An example of this strategy in firms is Southwest Airlines, which provides short-haul point-to-point flights in contrast to the hub-and-spoke model of mainstream.
To run a focus strategy a company must have a selective offering provided to selective markets, every process must be focus oriented, in both meeting the market segment needs and doing it with lower costs than the average of its competitors. After what a company will direct its efforts headed for a specific group whose specific needs were not satisfied for companies with the broader scope of differentiation.
According to Porter, for a successful implementation of a focus strategy the market must be a big one and expect to growth dramatically. And have for a company too much different segments in which it can focuses on or represent the impossibility to go to the broader perspective, because this are facts creating tradeoffs, and so barriers to imitation.

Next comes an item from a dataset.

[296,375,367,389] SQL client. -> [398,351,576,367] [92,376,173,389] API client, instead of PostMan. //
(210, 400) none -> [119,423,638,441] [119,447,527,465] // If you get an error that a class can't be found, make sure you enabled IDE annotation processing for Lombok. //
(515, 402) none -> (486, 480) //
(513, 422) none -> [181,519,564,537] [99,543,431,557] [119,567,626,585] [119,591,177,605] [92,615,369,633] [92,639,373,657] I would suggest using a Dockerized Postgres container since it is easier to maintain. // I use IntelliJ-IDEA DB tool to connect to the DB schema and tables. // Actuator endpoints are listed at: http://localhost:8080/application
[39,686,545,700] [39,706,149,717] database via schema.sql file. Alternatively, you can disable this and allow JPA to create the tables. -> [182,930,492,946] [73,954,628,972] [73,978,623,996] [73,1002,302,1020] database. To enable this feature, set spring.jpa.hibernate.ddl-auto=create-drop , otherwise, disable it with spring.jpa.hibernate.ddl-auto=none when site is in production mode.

These specific needs usually generates specific demands, that includes specific inputs to be provided and so higher prices to cover this costs and that are reasonable for the customers demanding such products.

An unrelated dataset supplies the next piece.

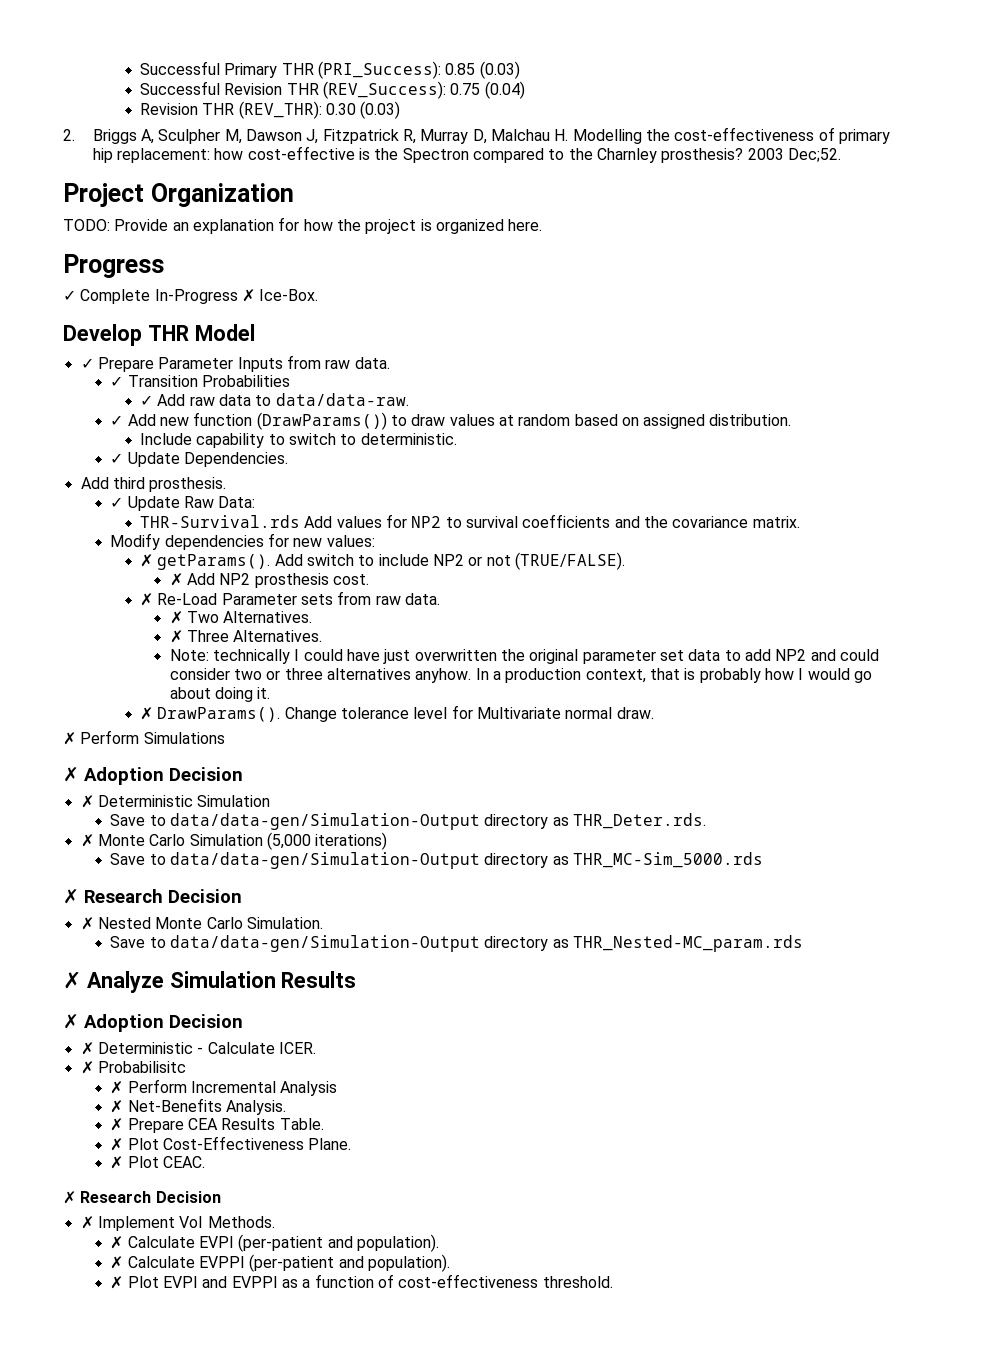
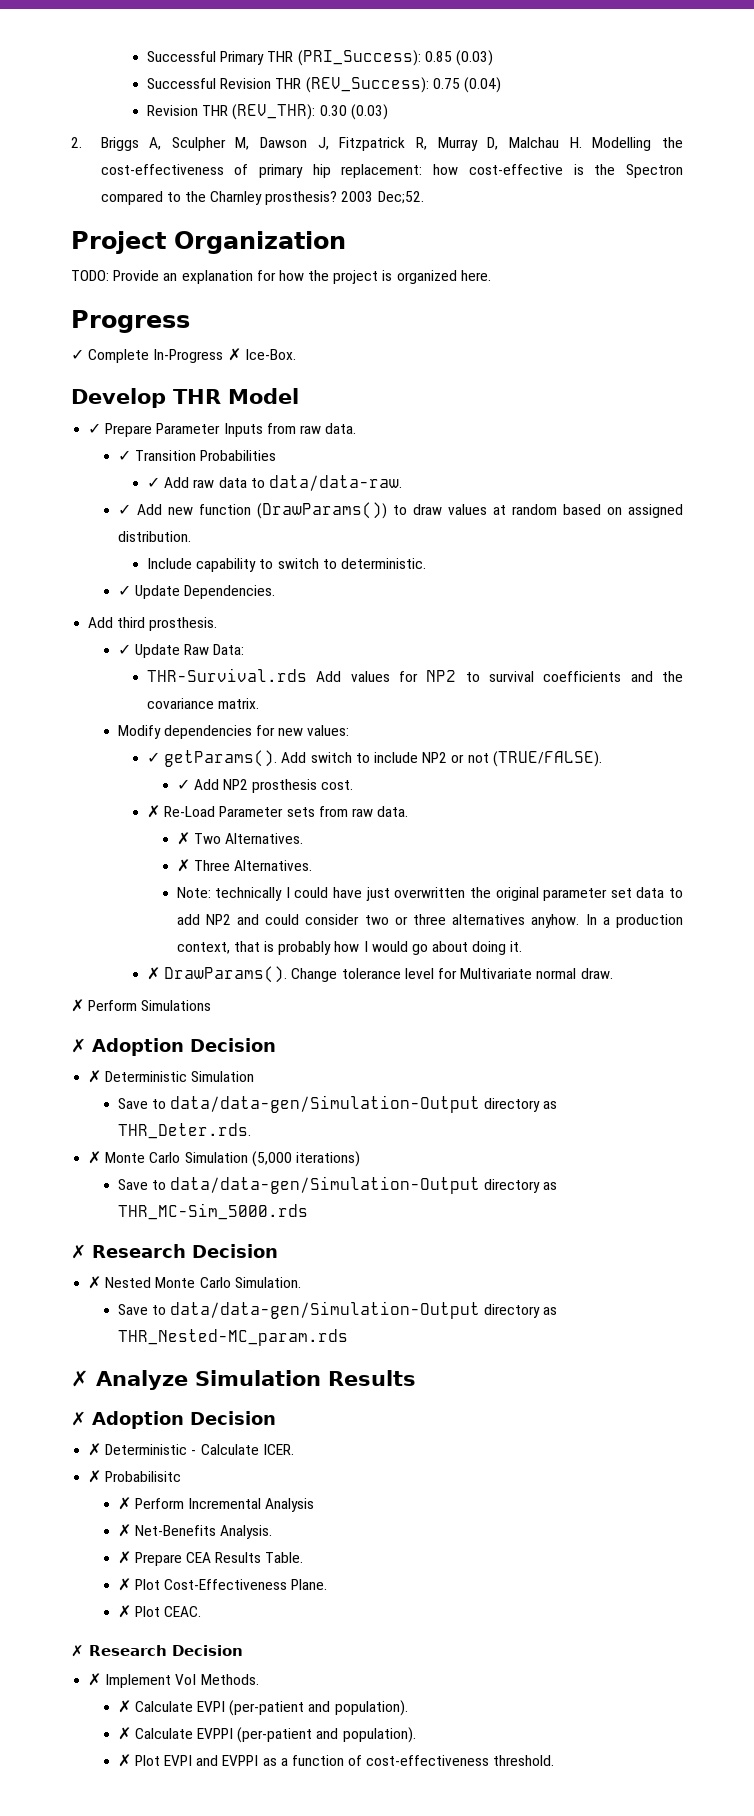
[140,554,154,567] ✗ -> [147,752,161,763] ✓
[169,573,183,586] ✗ -> [176,779,190,790] ✓

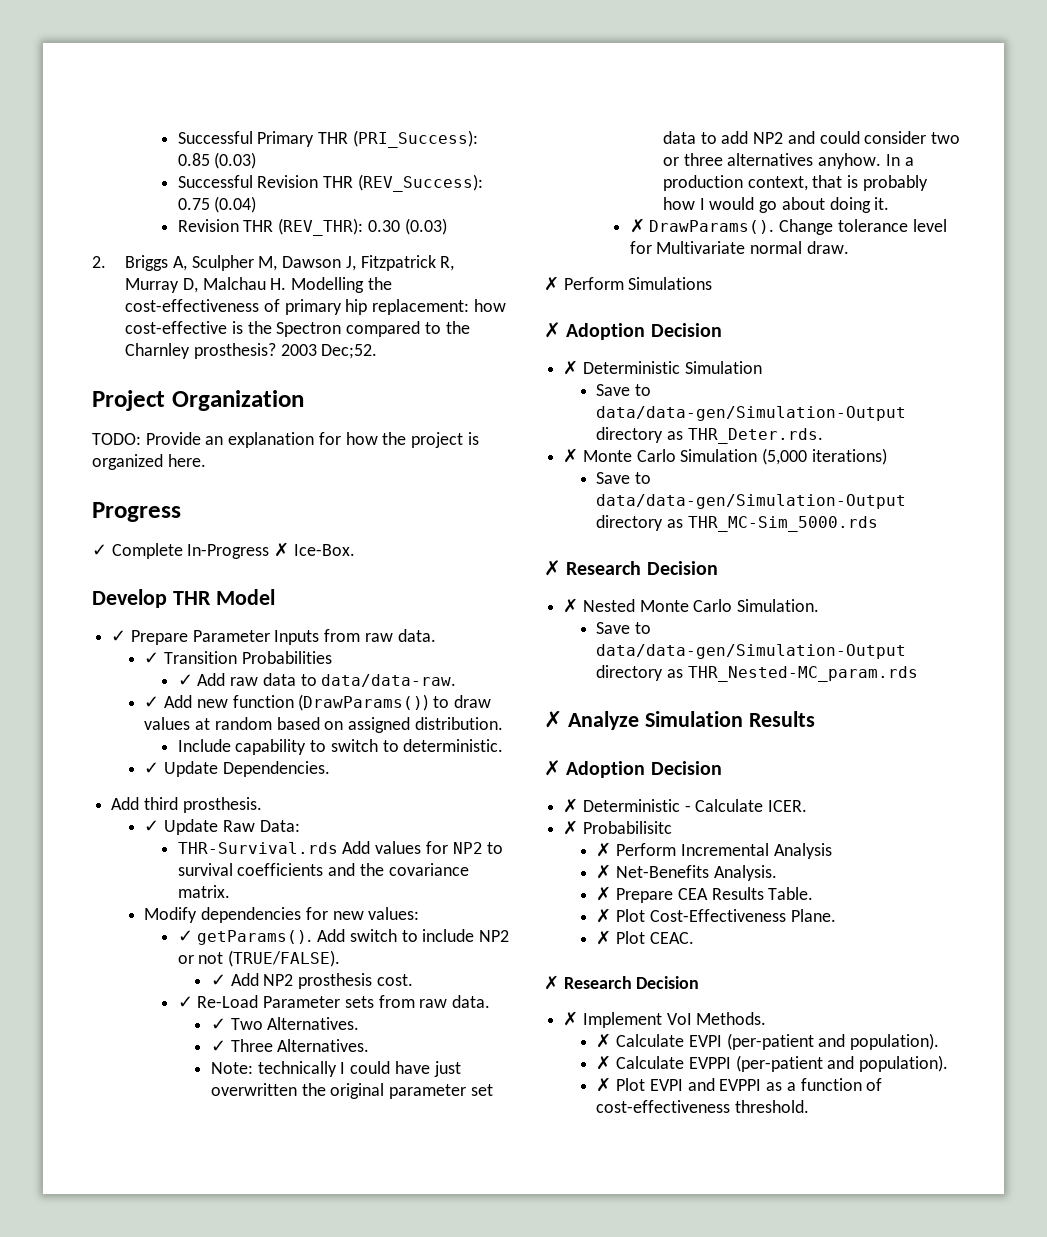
[147,805,161,818] ✗ -> [177,996,193,1008] ✓
[176,832,190,845] ✗ -> [210,1018,226,1030] ✓
[176,859,190,872] ✗ -> [210,1040,226,1052] ✓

In the long run, the company will not only maintain these customers but also will integrate more customers by continuing improvements on technologies and research and development processes.
The risks implied in this approach are the volatility in the customer's preferences and trends on its consumption patterns that would implies a change on supplier of the product and so to give a try to competitor's products. Another risk is the fact that new comers would easily saturate the market that would bring about all the already known consequences.
Stuck in the middle
Michael Porter explains that companies that don't fit in any position are about to be "stuck in the middle" meaning that its customers will find more value on competitors with strong defined position as those are offering them more value either in characteristics or in price, by using its resources more accurately to what their market is asking for.
Porter was also criticized for its co-existence of two strategy types, related to this concept of "stuck in the middle", Luis Eduardo Ayala Ruiz described that there is an incoherent reasoning between the cost leadership and the differentiation strategy relationship; because in some industries, there were companies able to have a cost leadership and would choose to compete at prices comparables to the industry. This situation, according to Porter would be classified as stuck in the middle, meaning that this company will not have superior performance compared to its industry, but actually the financial situation of those companies were superior to the average, showing that even if a company can lower the prices there is no reason to do it when a customer will buy at a price of the industry, not entering a price war, and keeping profits in the hands of the company whose revenues will be higher, rather than in the hands of customers that were able to pay more for the same.
References:
- Michel E. Porter, The five competitive forces that shape strategy, Harvard Business Review, Jan. 2008.
- Pankaj G. & Jose Luis, Case-Zara: Fast Fashion, Harvard Business Review, Dec 21, 2006.
- Porter, Michael E. (1980): Competitive Strategy: Techniques for analyzing industries and competitors, New York. Free press.